I get this error:
1) XTest::testX
array_merge(): Argument #1 is not an array
ERRORS!
Tests: 1, Assertions: 0, Errors: 1.
On this test case:
use PHPUnit\Framework\TestCase;
class XTest extends TestCase
{
function __construct()
{}
function testX()
{
$this->assertTrue(true);
}
}
If I remove __construct
method, my tests pass. What is going on with PHPUnit's handling of my class constructor methods?
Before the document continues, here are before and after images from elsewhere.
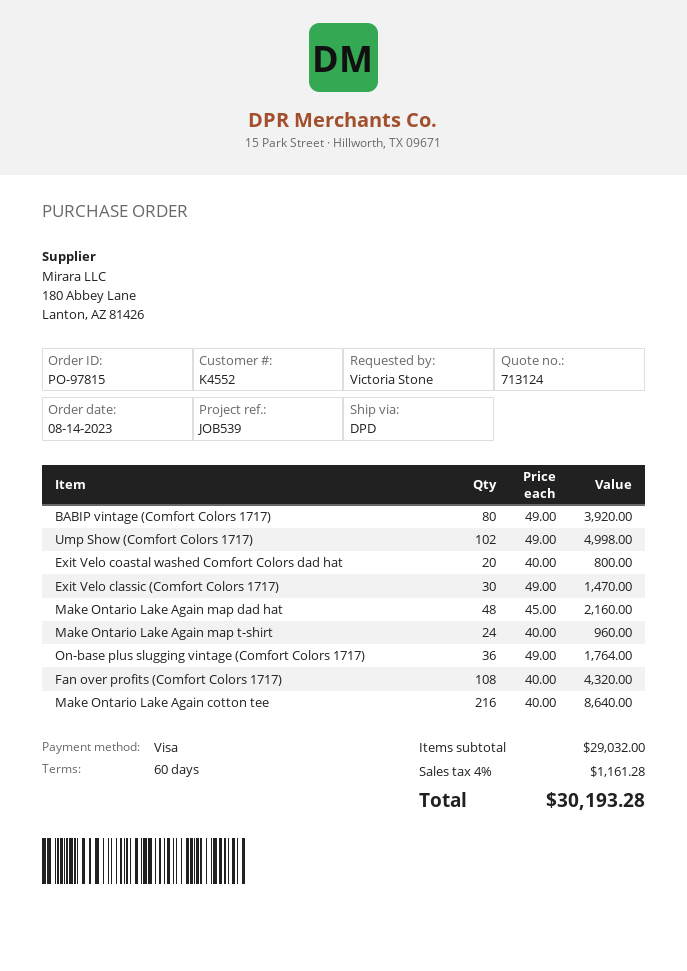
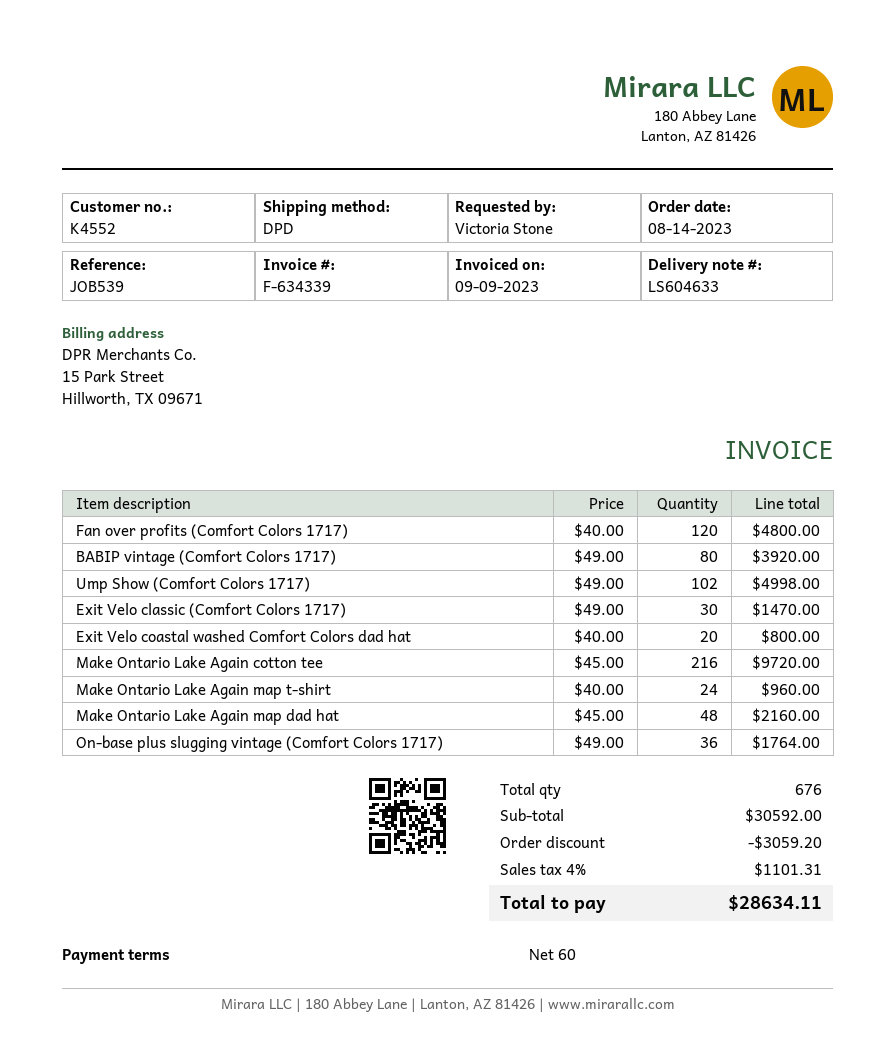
Fan over profits (Comfort Colors 1717): 108 x 40.00 = 4320.00 -> 120 x 40.00 = 4800.00
Make Ontario Lake Again cotton tee: 216 x 40.00 = 8640.00 -> 216 x 45.00 = 9720.00
subtotal: 29032.00 -> 30592.00
discount: none -> 3059.20
tax: 4% = 1161.28 -> 4% = 1101.31
total: 30193.28 -> 28634.11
It worked fine in PHPUnit version 4.8, but now I am using PHPUnit version 6.1.3
PHPUnit uses the constructor for initialization of the base TestCase
You can see the constructor method here: https://github.com/sebastianbergmann/phpunit/blob/6.1.3/src/Framework/TestCase.php#L328
public function __construct($name = null, array $data = [], $dataName = '')
You shouldn't use the constructor, because it's used by phpunit and any change to the signature etc can break things.
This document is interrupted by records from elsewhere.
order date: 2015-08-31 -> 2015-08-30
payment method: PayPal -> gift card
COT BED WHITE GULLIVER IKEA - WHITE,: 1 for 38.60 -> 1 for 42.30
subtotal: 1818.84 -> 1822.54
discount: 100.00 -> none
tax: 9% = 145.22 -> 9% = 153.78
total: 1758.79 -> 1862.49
You can use the special setUp
and setUpBeforeClass
methods which phpunit will call for you.
use PHPUnit\Framework\TestCase; class XTest extends TestCase { function static setUpBeforeClass() { // Called once just like normal constructor // You can create database connections here etc } function setUp() { //Initialize the test case //Called for every defined test } function testX() { $this->assertTrue(true); } // Clean up the test case, called for every defined test public function tearDown() { } // Clean up the whole test class public static function tearDownAfterClass() { } }
The docs: https://phpunit.de/manual/current/en/fixtures.html
Note that the setUp
gets called for every specified test in the class.
For a single initialization you can use setUpBeforeClass
.
And another tip: run your phpunit with the -v
flag to display stack traces ;)
As Sander Visser's answer correctly pointed, the parent constructor might have additional parameters, etc, and generally you'd want to use setUpBeforeClass
or setUp
, but, if you know what you're doing, you can call parent::__construct();
in the constructor of your Test class:
public function __construct() {
parent::__construct();
// Your construct here
}
In Codeception, this can also be caused by an invalid YML indentation on your suite file.